I'm glad you have this board to get some of your feelings out without having to worry about people thinking you are crazy. We know you are not. A couple other pieces of advice. Resist the temptation to check/test yourself looking for reassurance. I have done this too and from experience I can tell you that any reassurances are short lived and this checking usually leads to more anxiety because you will inevitably notice something and that something could be real but is probably insignificant or you may not be able to perceive it in the proper perspective because of your state of mind. I try to take the approach of letting new symptoms come looking for me. If they aren't undeniably obvious and in my face so I can't ignore them to do what I want to do when excerting all my effort and concentration, I am not going to give them much mental analysis.
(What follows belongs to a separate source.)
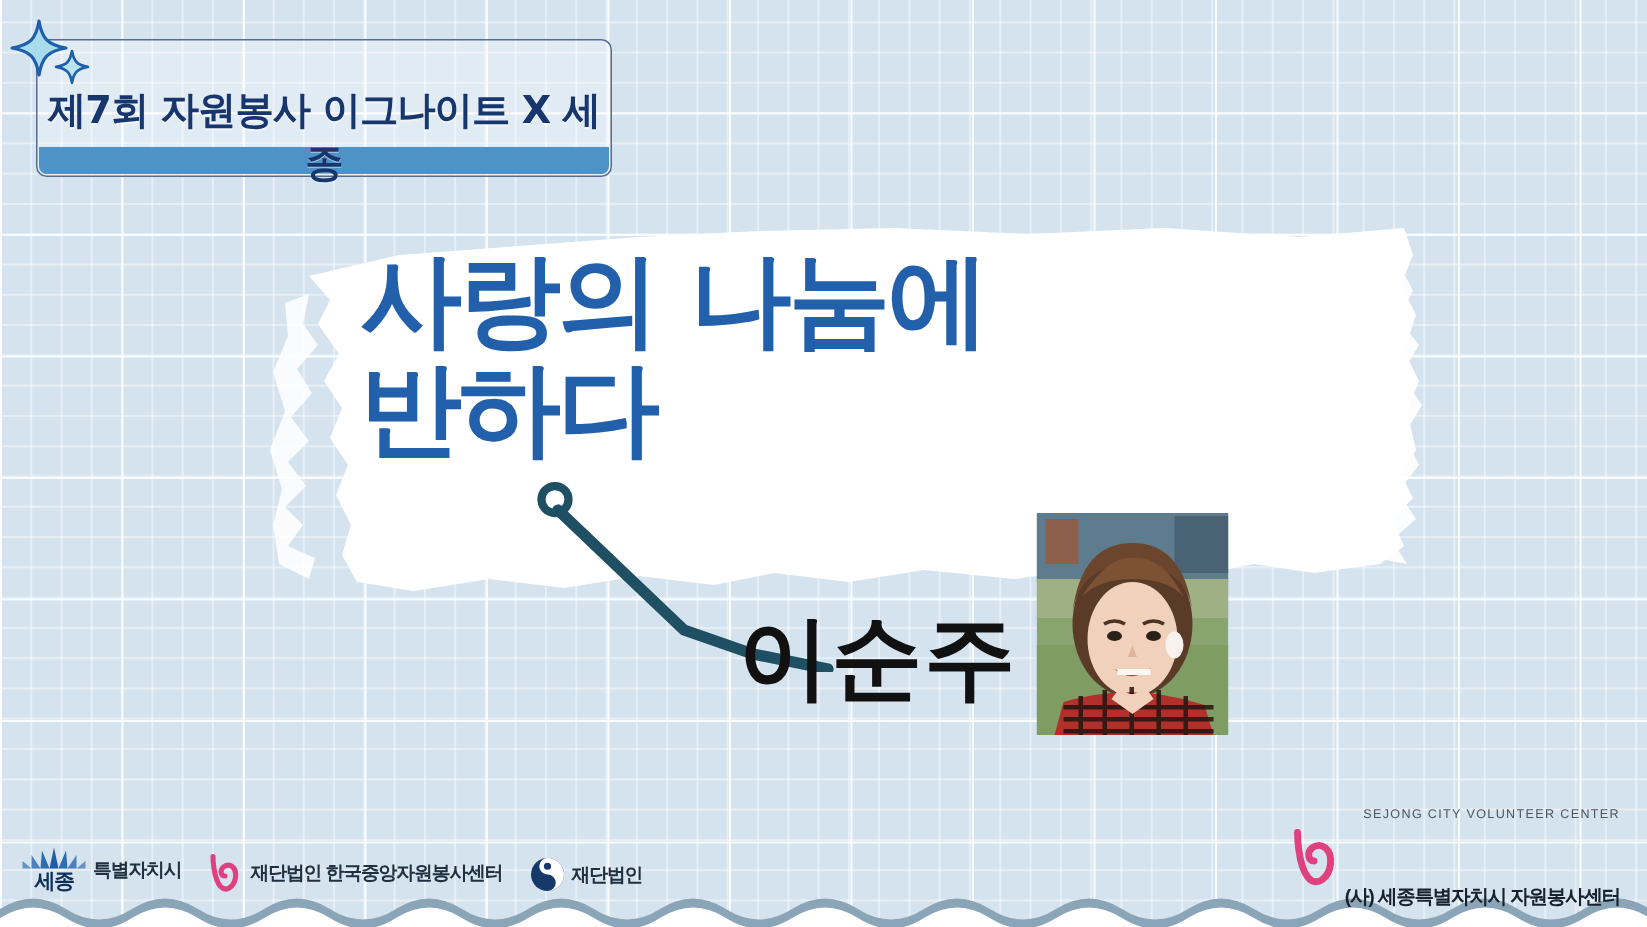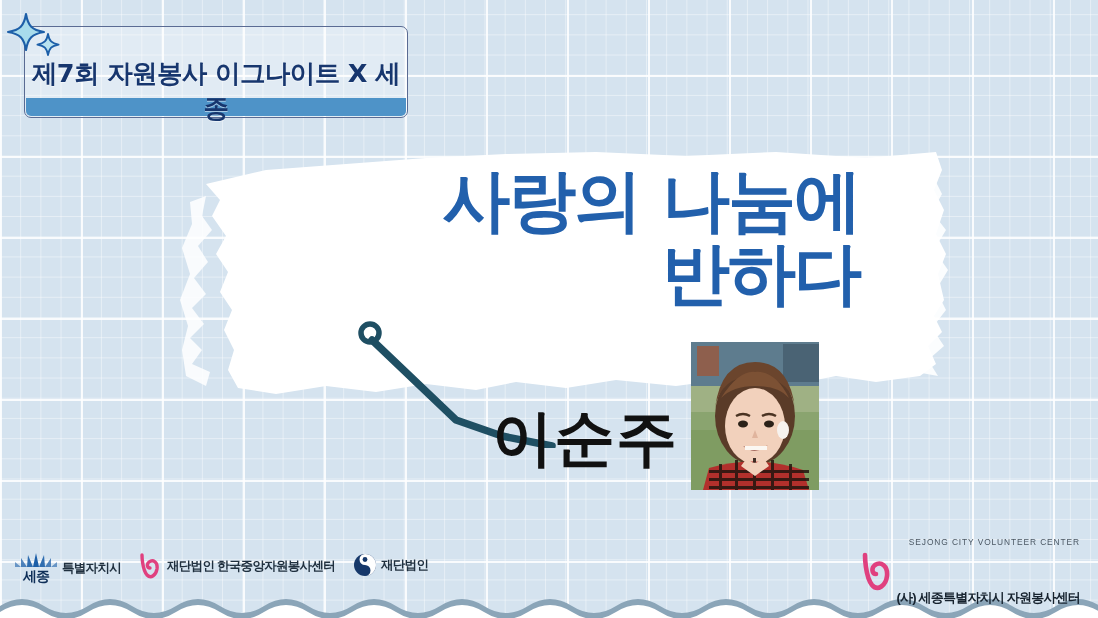"사랑의 나눔에" .main-title { text-align: right -> left }
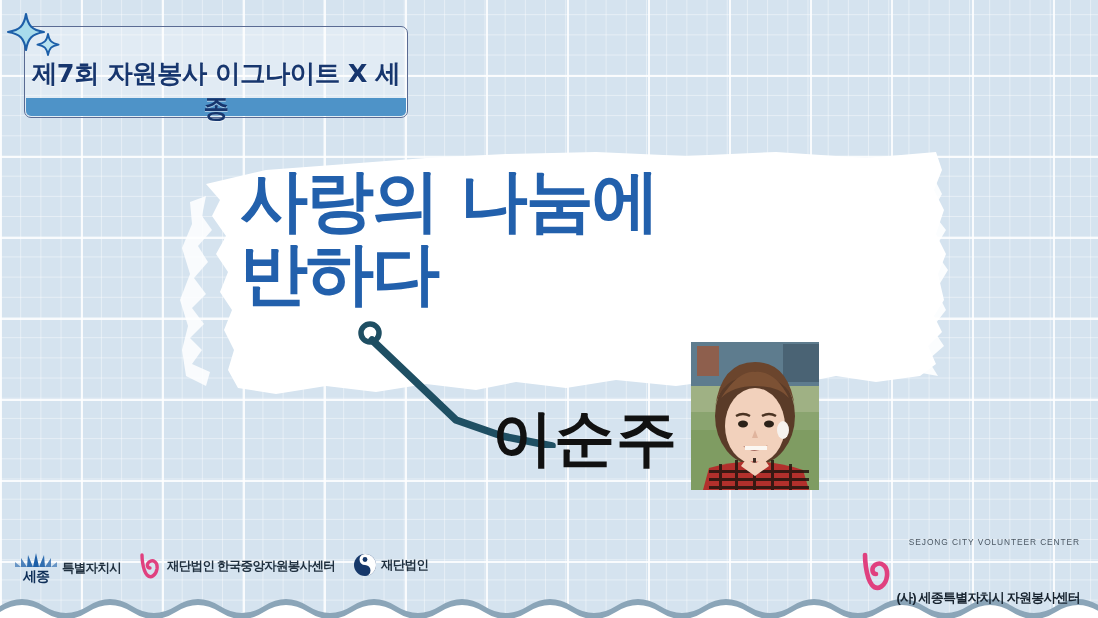"세종" .logo-row-left { align-items: flex-start -> flex-end }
I'll let a doctor do that if and when I see one. I have found that looking for things and focusing on non-obvious problems leads to nothing good. Living in constant extreme fear has got to be just as bad as really having a serious physical health problem or at least it feels that way to me. So I need to do what I can to control what I can and I do have some control over my thoughts. Again, these are things I try to do and am only partially successful but at least I have a well thought out approach that will help me move in the right direction rather than spiraling downward. Write whenever you need to.Krackersones
 
Your symptoms are very typical of BFS, they are conistent with mine. Also, if it is ALS that you are fearing, it is extremely rare, and top of that, it is almost unheard of in an 18 year old, this is all good news in regard to ALS.
 
You asked if Alprazolam (a benzodiazepine) could be causing this.I am an "old time twitcher," have twitched since 2003. No, it is not ALS or anything harmful. Yes, Alprazolam can cause it.Please visit .Even if you're taking your Alprazolam regularly, there is a phenomenon known as "tolerance withdrawal," and paradoxical side effects with long term and/or regular use, with Fasciculations being one of the more tolerable symptoms.Basically, the Alprazolam begins to do the opposite of what it's intended to do (Benzodiazepines control GABA in the brain, which is an acid that controls muscle activity, nerve responses, sleep, anxiety and memory).Remarkably, you can have a withdrawal phenomenon from benzodiazepines from even taking very small doses for only a few days at a time.Your doctor will not tell you this information. Most of them are not yet aware of it.
 
Since the issue of cholesterol meds were brought up, I thought I would add that the neuro who did my last emg asked me if I took meds for cholesterol. I said no but why. He said they can cause fasciculations.